Las preocupaciones de Haring se asientan también en el terreno de la salud pública. En las calles de Nueva York, el consumo de crack explota y el virus del sida empieza a revelarse como una plaga incontrolable. En un parque de Harlem, Keith Haring pinta el famoso mural Crack Is Wack (El crack es terrible), que es promocionado tanto como las campañas oficiales de prevención. Pero será el sida su última batalla. En 1988 es diagnosticado con el virus, pero al contrario de derrotarse, vuelca la energía que le queda a militar junto a Act up, la coalición fundada en 1987 para exigir asistencia a los enfermos y promover la investigación científica y el sexo seguro. Sus obras, entonces, se llenan de una elocuencia casi violenta. El propósito está en visibilizar la amenaza de la epidemia y activar las conciencias. Ignorancia = Miedo / Silencio = Muerte, dice una de sus pinturas.
Keith Haring murió en 1990, a los 31 años.

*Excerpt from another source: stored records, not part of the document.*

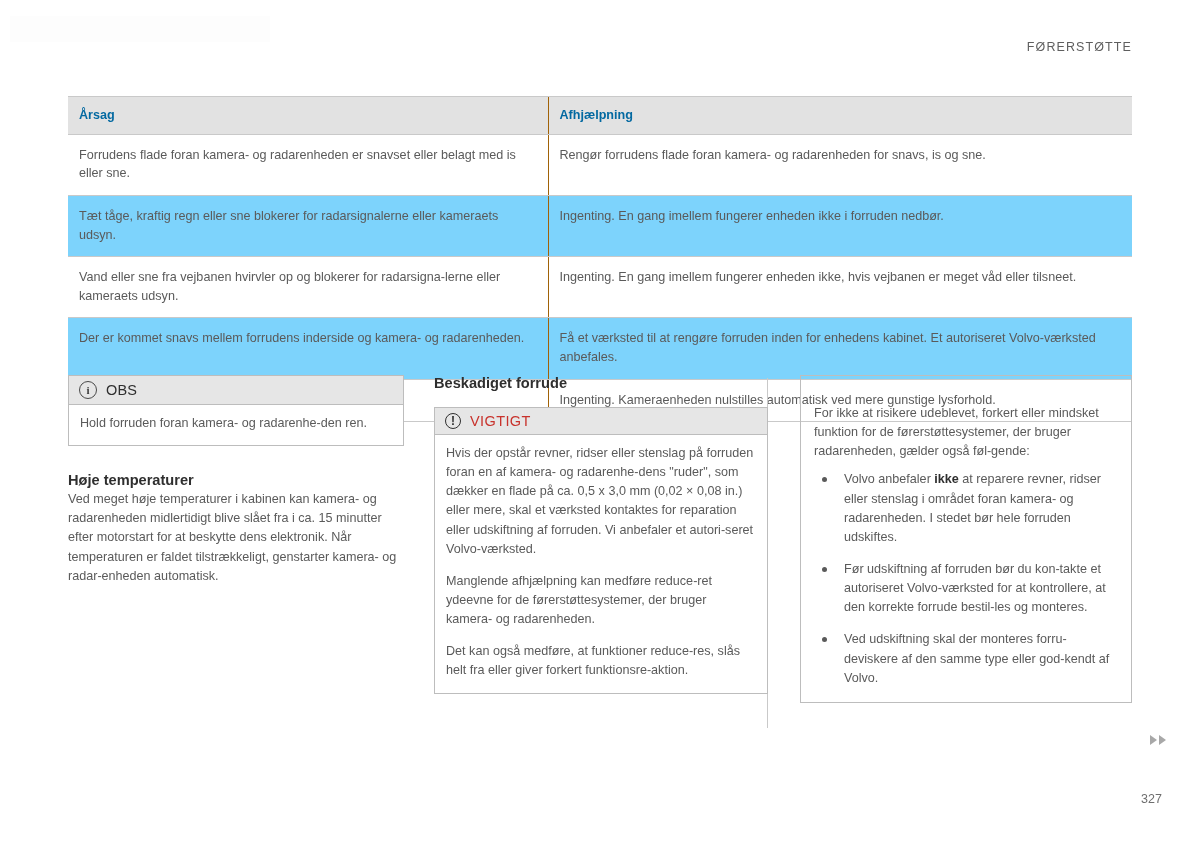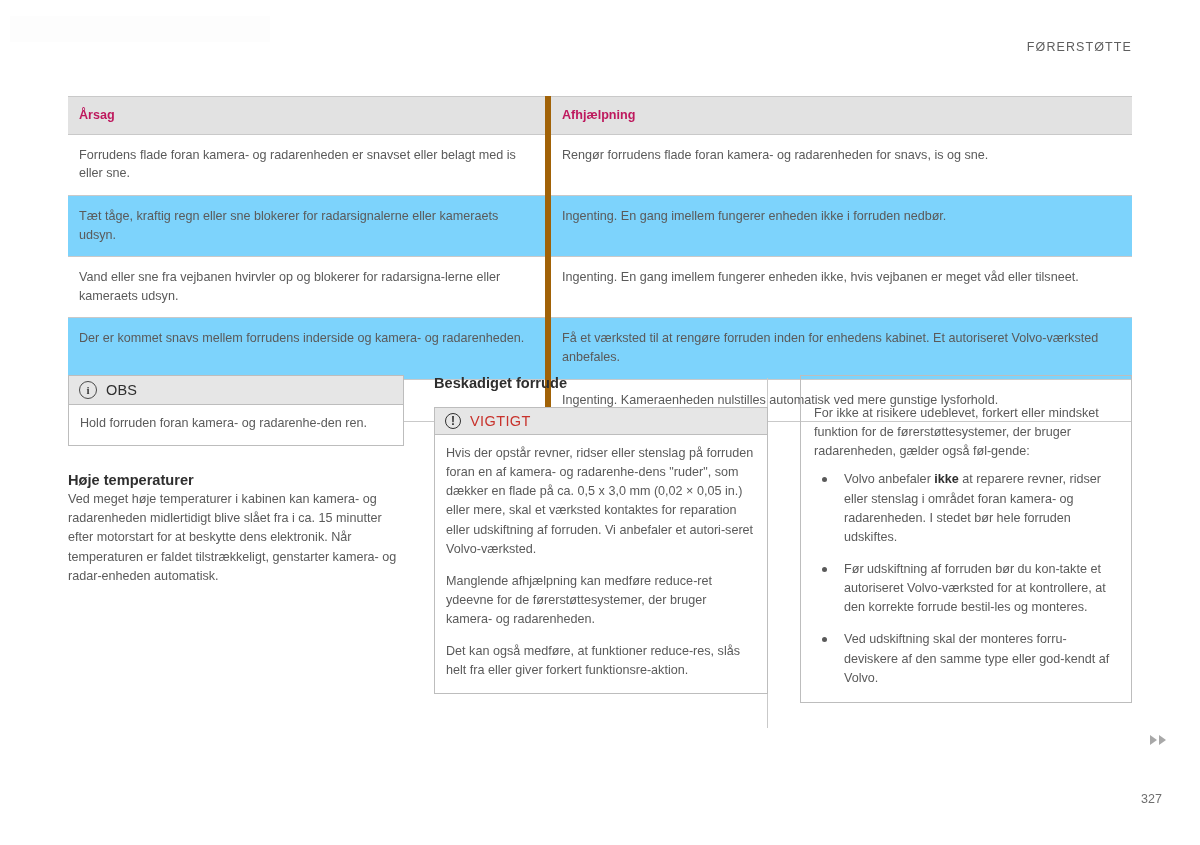"Årsag" .cause-table th { color: #be185d -> #0369a1 }
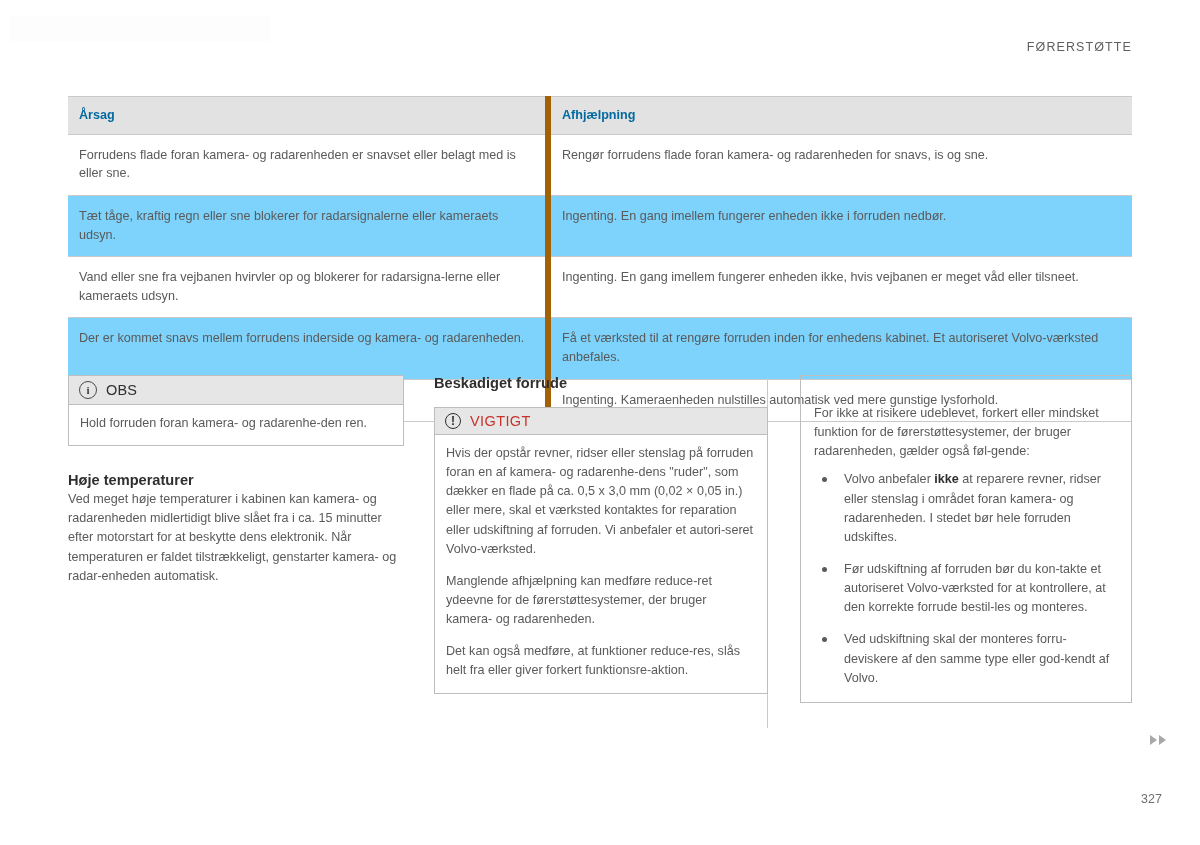"Afhjælpning" .cause-table td.col-right, .cause-table th.col-right { border-left: 6px solid #a16207 -> 1px solid #a16207 }
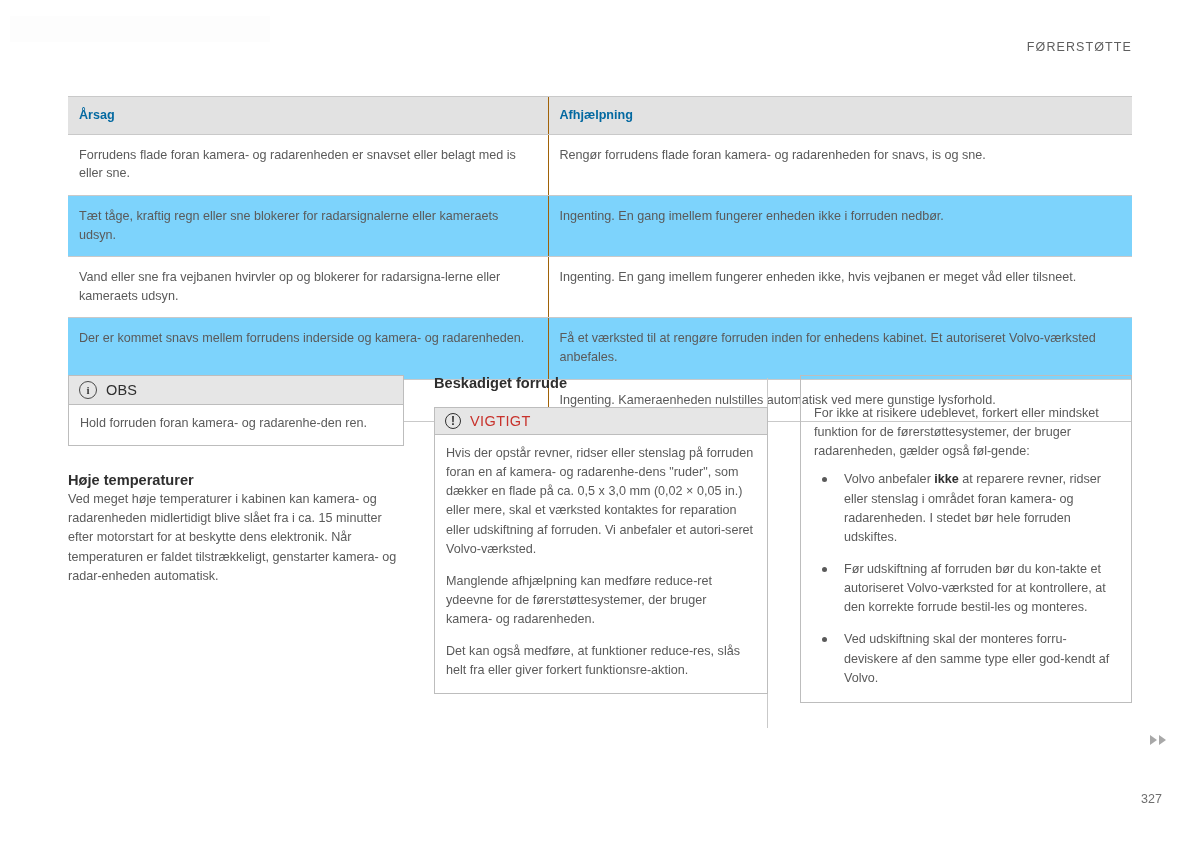"Hvis der opstår revner, ridser" p { text: 0,05 -> 0,08 }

Invadir el mundo y el mercado con sus jeroglíficos pop le tomó poco más de una década. Es el artista que más provecho comercial le ha sacado a su trabajo. En 1985 abrió en Nueva York, y 1988 en Tokio, las llamadas Pop Shop, tiendas de concepto con productos derivados de su arte: de camisetas a llaveros, de afiches a juguetes y calendarios. ¿Cómo alguien comprometido a su manera podía ser a la vez el más grande mercader de su obra? La paradoja se resolvía con lo que Walter Benjamin llamó la politización del arte. Militante y artista, artista militante, para Haring el arte debía reproducirse y deshacerse de su aura idealista en pos de una función social. “Prefiero que mi arte esté al alcance de todos y no solo de unos cuantos coleccionistas y galeristas”, decía. Los fondos que sumó con esa terminante forma de resolver el dilema sirvieron para crear una fundación que trabaja en la divulgación de su obra y en la gestión de programas educativos para niños desfavorecidos y afectados por el sida.